**Assigned task**.
Reproduce exactly the lines from the one containing "Sum | Basic Hours: 416 -> 448" through the last line of the records below, both included, and nothing else.

**Revision comparison data**.
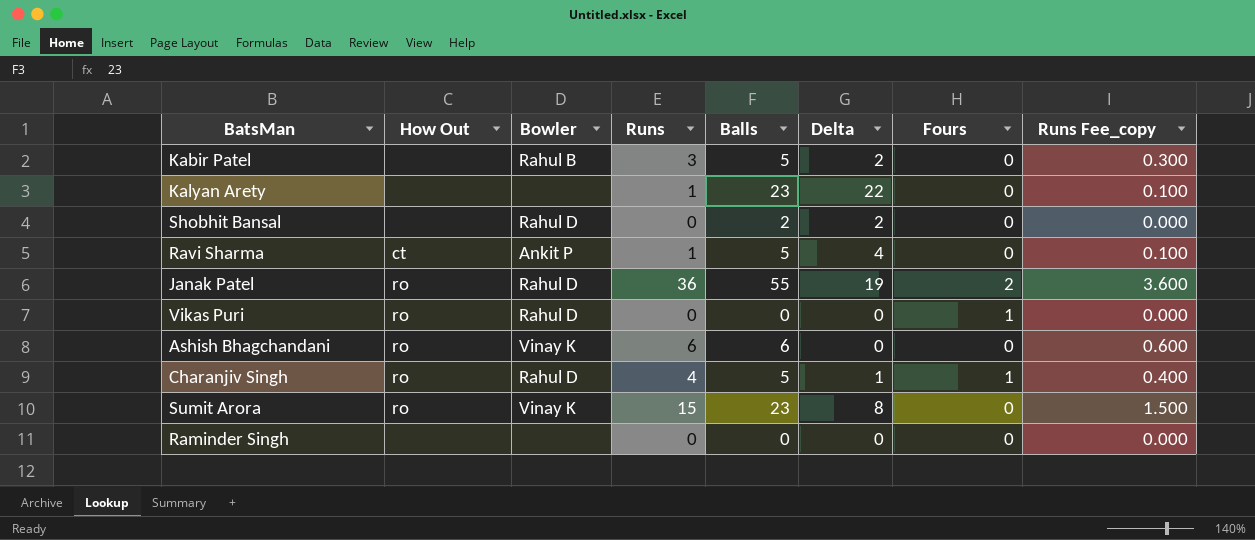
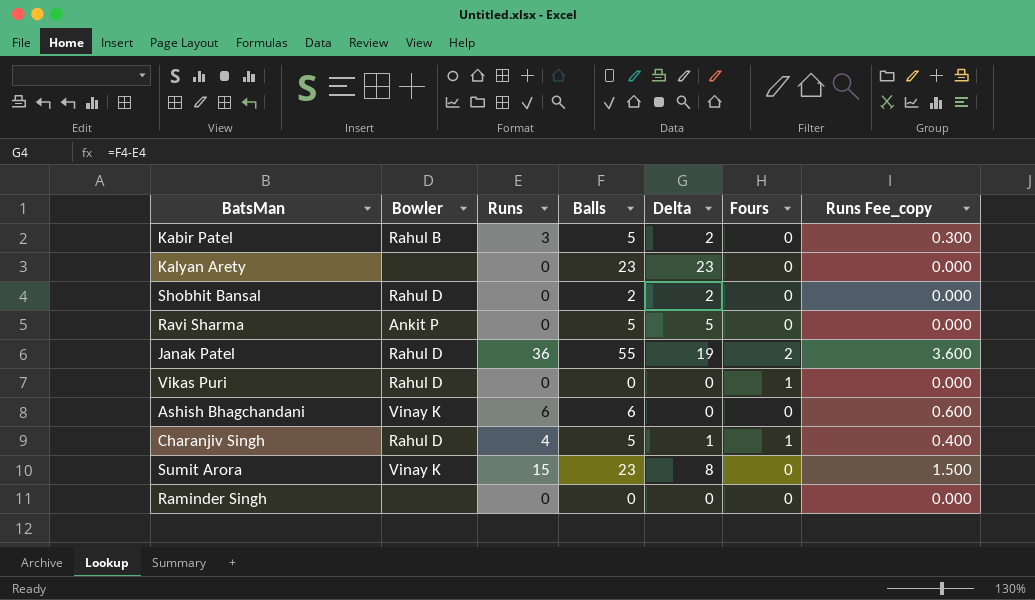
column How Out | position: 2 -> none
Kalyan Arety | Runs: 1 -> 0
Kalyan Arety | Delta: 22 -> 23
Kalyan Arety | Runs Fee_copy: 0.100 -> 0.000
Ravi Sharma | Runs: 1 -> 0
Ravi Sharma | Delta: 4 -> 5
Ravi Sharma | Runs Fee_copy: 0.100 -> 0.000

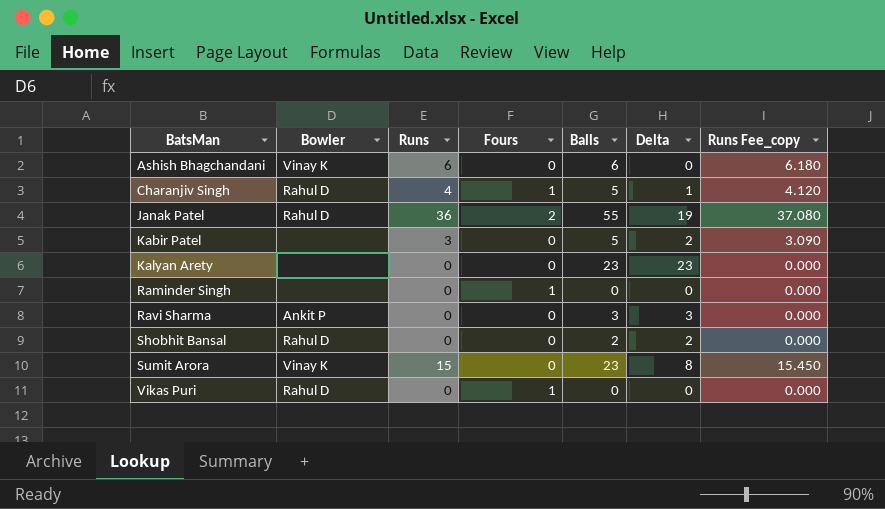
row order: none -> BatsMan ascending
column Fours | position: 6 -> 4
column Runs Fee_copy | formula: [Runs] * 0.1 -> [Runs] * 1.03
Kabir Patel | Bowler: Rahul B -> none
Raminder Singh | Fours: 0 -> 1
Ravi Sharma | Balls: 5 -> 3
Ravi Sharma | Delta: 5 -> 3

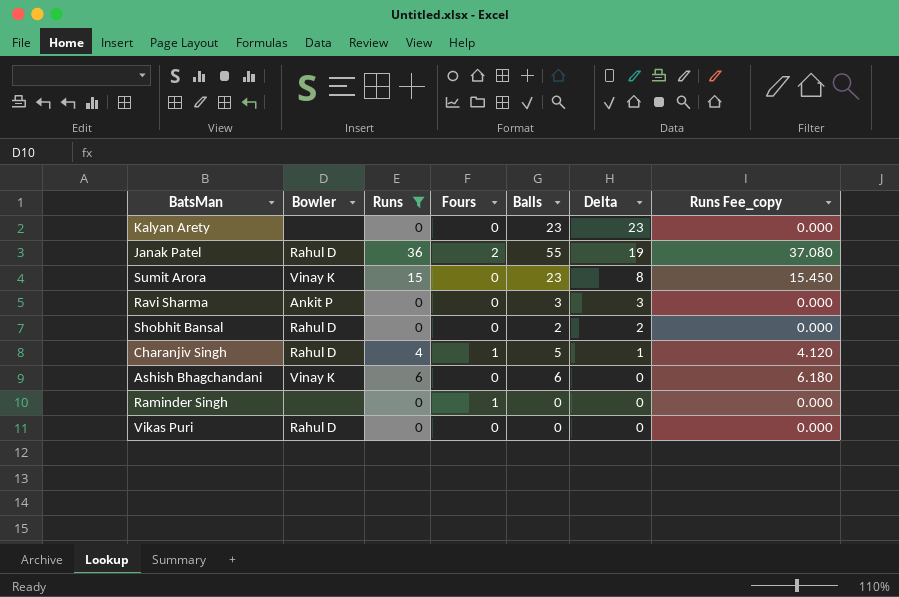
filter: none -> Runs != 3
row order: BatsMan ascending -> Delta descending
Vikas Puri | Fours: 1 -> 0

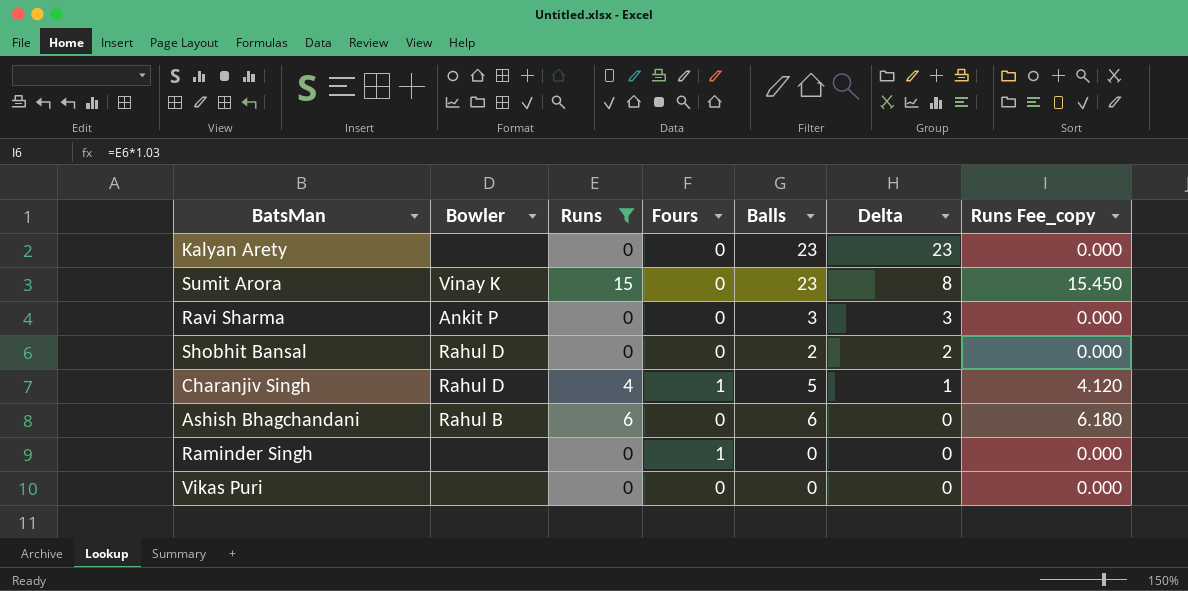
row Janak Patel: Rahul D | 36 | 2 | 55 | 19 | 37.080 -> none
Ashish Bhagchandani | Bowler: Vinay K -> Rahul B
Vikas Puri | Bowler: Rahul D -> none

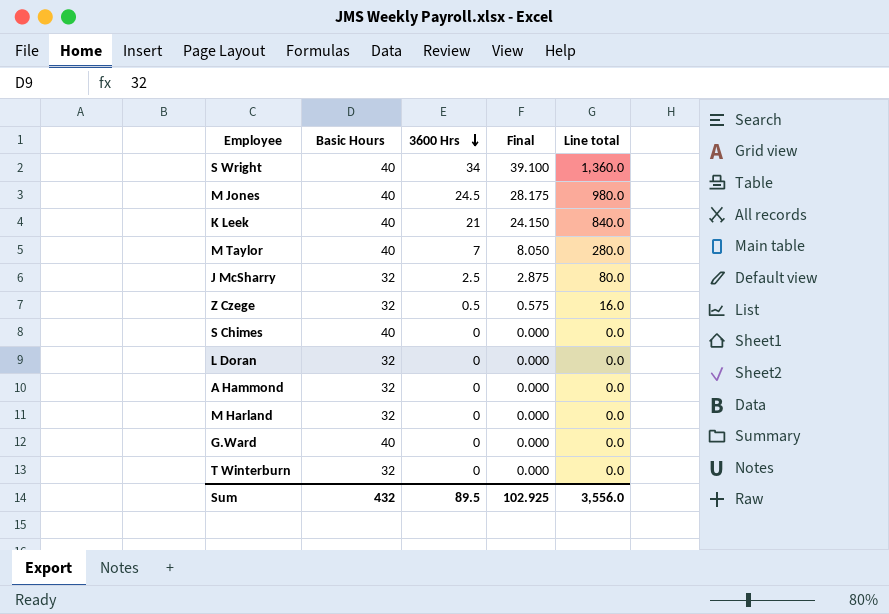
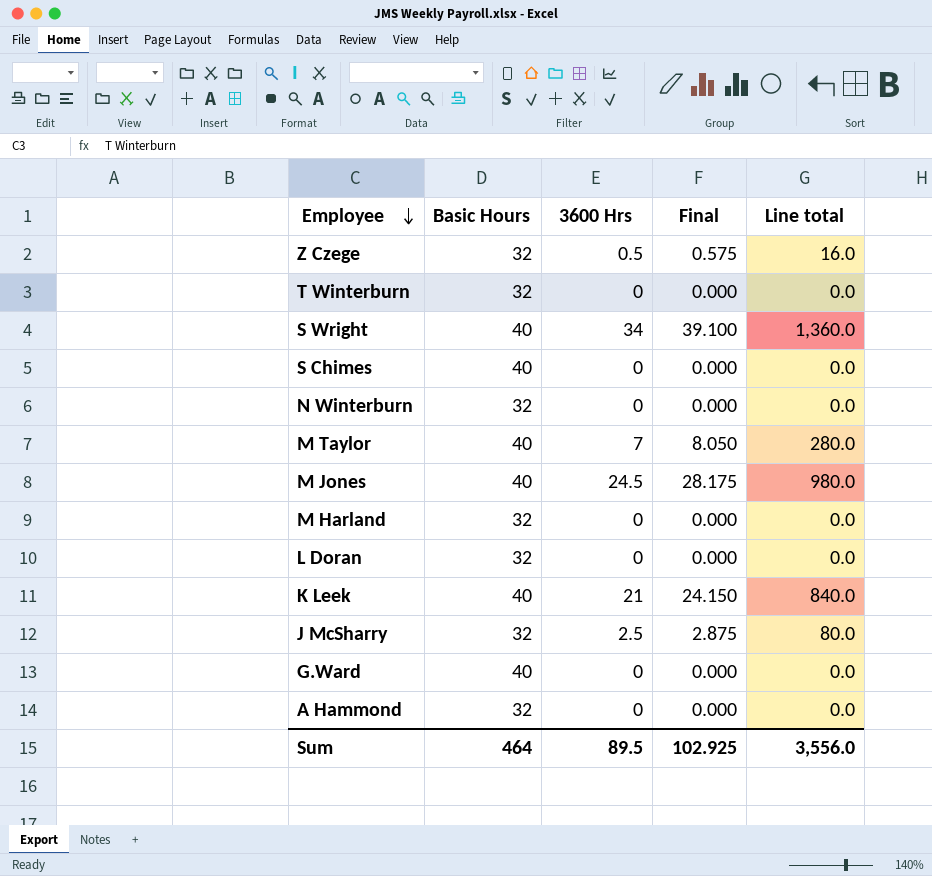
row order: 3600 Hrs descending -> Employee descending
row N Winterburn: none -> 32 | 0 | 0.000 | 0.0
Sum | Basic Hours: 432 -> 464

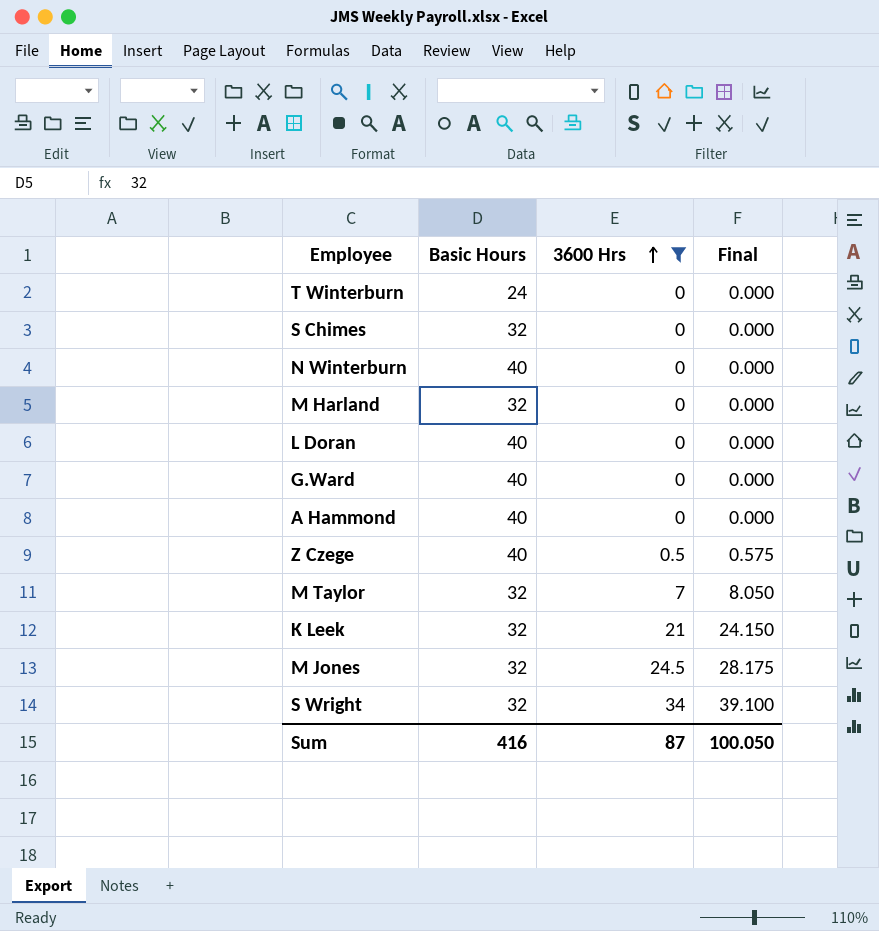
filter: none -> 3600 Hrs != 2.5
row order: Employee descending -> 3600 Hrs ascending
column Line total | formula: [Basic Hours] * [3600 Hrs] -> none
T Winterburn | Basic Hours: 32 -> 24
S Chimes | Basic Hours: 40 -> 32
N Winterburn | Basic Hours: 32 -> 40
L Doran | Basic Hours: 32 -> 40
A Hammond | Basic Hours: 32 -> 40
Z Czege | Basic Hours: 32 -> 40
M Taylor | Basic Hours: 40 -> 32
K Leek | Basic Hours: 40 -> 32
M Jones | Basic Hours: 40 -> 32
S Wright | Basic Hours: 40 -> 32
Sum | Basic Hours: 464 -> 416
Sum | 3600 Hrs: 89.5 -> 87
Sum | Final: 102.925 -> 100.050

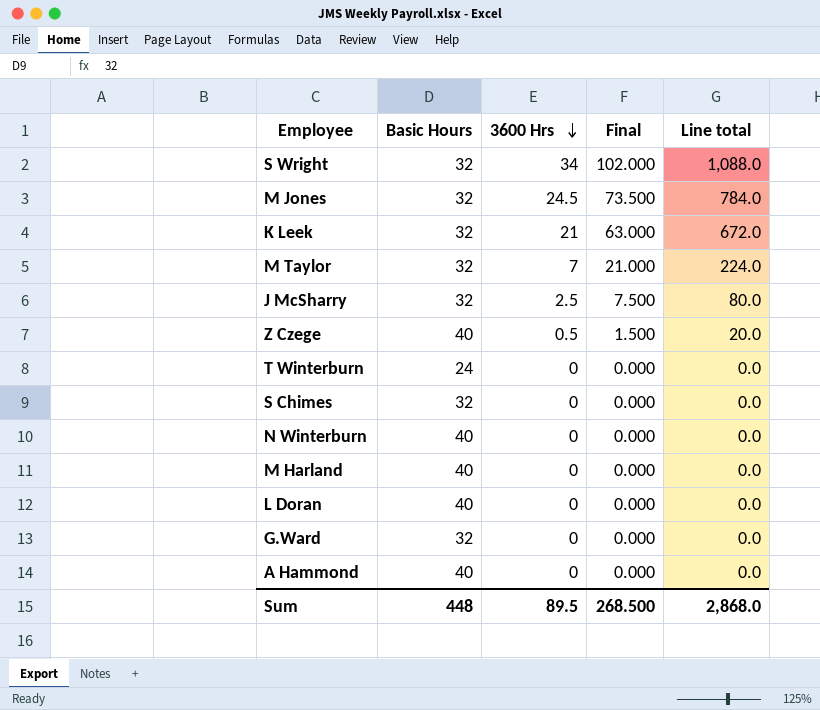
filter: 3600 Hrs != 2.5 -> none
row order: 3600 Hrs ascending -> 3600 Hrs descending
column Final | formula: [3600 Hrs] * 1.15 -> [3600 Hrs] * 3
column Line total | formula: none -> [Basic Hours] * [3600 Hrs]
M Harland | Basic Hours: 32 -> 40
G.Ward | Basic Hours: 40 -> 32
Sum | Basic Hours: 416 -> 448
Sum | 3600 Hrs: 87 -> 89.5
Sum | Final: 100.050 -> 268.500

**Solution below**.
Sum | Basic Hours: 416 -> 448
Sum | 3600 Hrs: 87 -> 89.5
Sum | Final: 100.050 -> 268.500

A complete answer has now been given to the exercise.